» **YOUR ASSIGNMENT**
Every record needs to come back as written, except for the pictures.

» **MATERIAL FOR THE TASK**
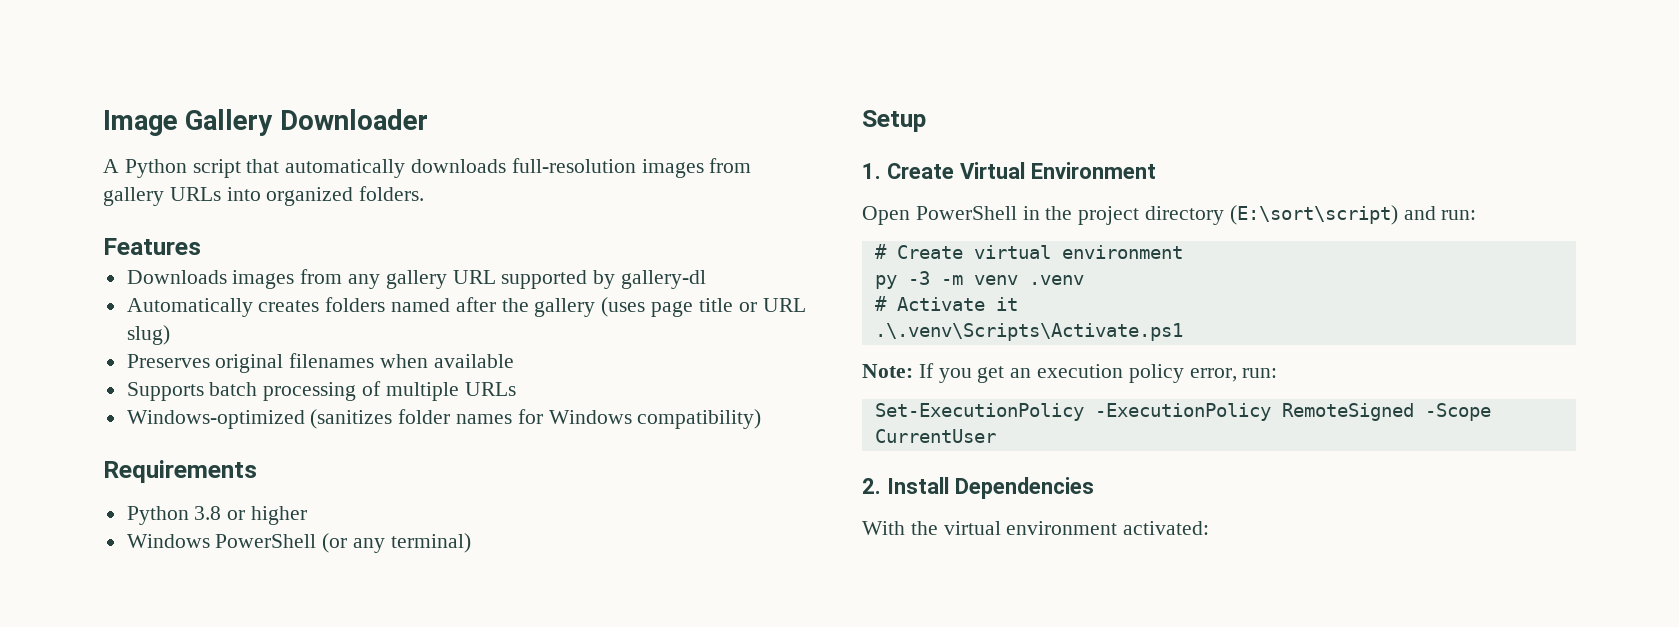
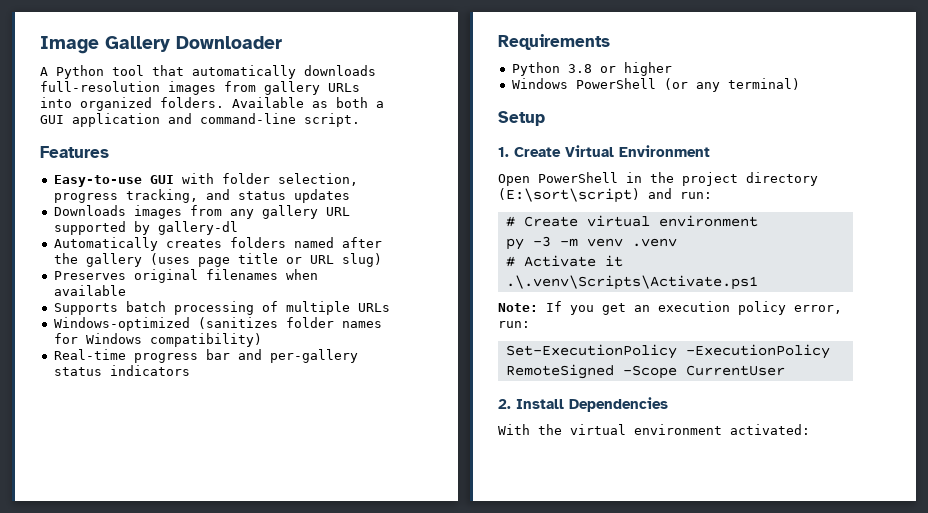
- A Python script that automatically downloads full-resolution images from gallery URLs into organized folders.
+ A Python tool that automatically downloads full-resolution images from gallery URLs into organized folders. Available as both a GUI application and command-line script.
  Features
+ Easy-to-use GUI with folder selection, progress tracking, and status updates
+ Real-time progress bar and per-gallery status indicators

» **ANSWER BELOW**
- A Python script that automatically downloads full-resolution images from gallery URLs into organized folders.
+ A Python tool that automatically downloads full-resolution images from gallery URLs into organized folders. Available as both a GUI application and command-line script.
  Features
+ Easy-to-use GUI with folder selection, progress tracking, and status updates
+ Real-time progress bar and per-gallery status indicators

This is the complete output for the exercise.